L564-570: This is a repetition form previous sections. Unfortunately, many paragraphs in the discussion start with a repetition of the results which should be avoided.

L580: These data must be presented in the result section. And discussed here. I for one find it very remarkable that there is absolutely no variation in temperature with depth AND time for two of the three field sites. Any error in this variable would have an impact on the trustworthiness of vapor concentration and thus isotope readings, right? Also please add “(°C)” to the table heading of the temperature column.

L586-601: This is not a proper discussion but mainly a repetition from previous sections.

L599: What is the minimum acceptable concentration for this method? Given the overall analytical uncertainty, the additional uncertainty resulting from lower-than-optimum vapor concentrations should not make that much of a difference for quite a wide range, right?

L607: are you referring to air or below-ground temperatures?

L614: “quite” is too vague. Is the system sufficiently resistant to facilitate a specific uncertainty that allows for deciphering natural variations which – as you state elsewhere – become smaller with depth?

L618: how was condensation noticed? This is valuable information for unexperienced users considering to employ your system.

L620: “oxygen isotope” is redundant.

L624: Why is this surprising?

L633: I think you didn’t mention “replacing” in the method section. Only “tightening”.

L639: the observed “greater exchange and leaking” is based on the measurement of only two flasks (#10 is missing in the seven-day data, Figure SI 5) whereas three of the stainless steel fitted flasks (#3, #14, #15) reveal HIGHER vapor concentration than the PTFE fitted flasks after seven days and LOWER-than-before vapor concentrations after 27 days. How is the latter possible?

L645: At what depth does the magnitude of seasonal variability have to be expected to fall below the system’s analytical uncertainty? And what is the accuracy here?

L648: In my understanding, vapor bound to the flask walls would introduce a memory effect which you excluded (L651). Did you really test for this by using flask with intentionally different filling histories for sampling identical vapor sources?

L653-655: Why is the concentration benchmark of multiple dry air tests relevant and not the duration of the test itself?

L657: I’m struggling with “faithfully” because obviously there were non-tested factors causing the high failure rates during the actual application. Also, how would you identify outliers without an independent validation of soil water isotope data?

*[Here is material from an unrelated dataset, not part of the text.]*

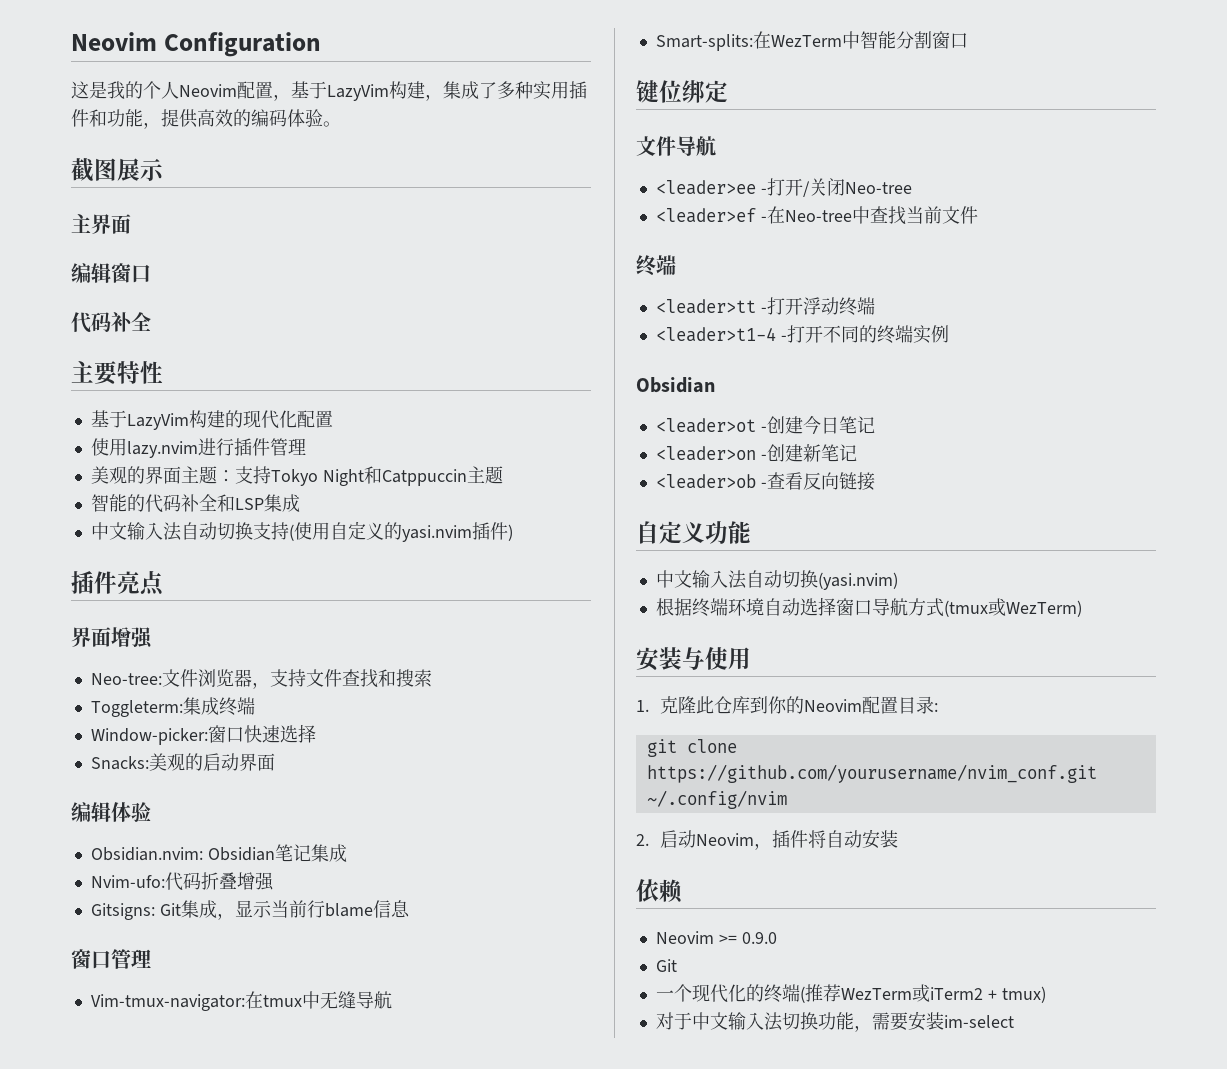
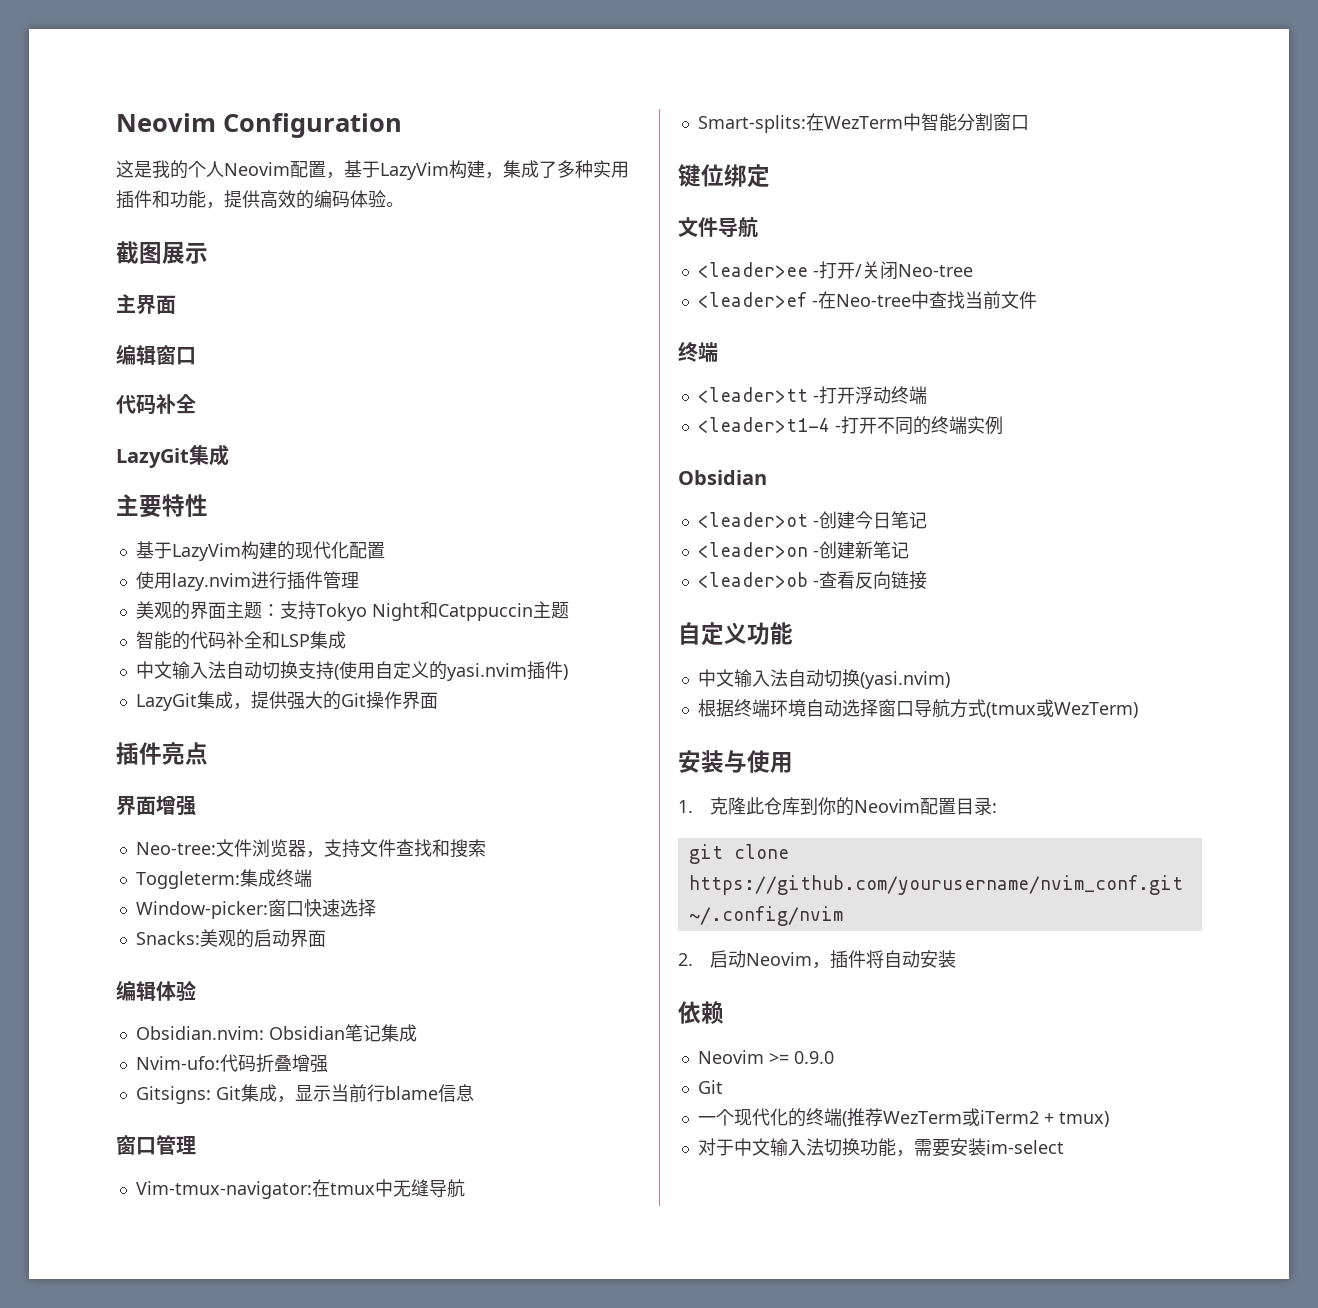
  编辑窗口
  代码补全
+ LazyGit集成
+ LazyGit集成，提供强大的Git操作界面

L663: “Helpful”? Isn’t it even mandatory in order to prevent condensation of the soil’s vapor-saturated gas sample? Would a second Valco valve for the application of a constant zero-air dilution stream do the trick more reliably (similar to Volkmann & Weiler, doi: 10.5194/hess-18-1819-2014)? Or would this go beyond the budget?

L673: Please specify that the uncertainty refers to the hydrogen isotope values

L682: All data should be presented in the results section

L686: How much is that in mm? Can you exclude convective precipitation with limited spatial extent or why was it “likely” (L687) indicative for precipitation at your field site?

L691: If any such precipitation event homogenizes the soil water isotope depth profile then how can you still assume only small seasonal variability at those depths? Wouldn’t you then rather have to expect a significant shift in the soil water isotope depth profile after every precipitation event of similar magnitude? What other factors (soil moisture?, pore size distribution?) could be relevant in this context?

L717: Results. Please move to and describe in the result section.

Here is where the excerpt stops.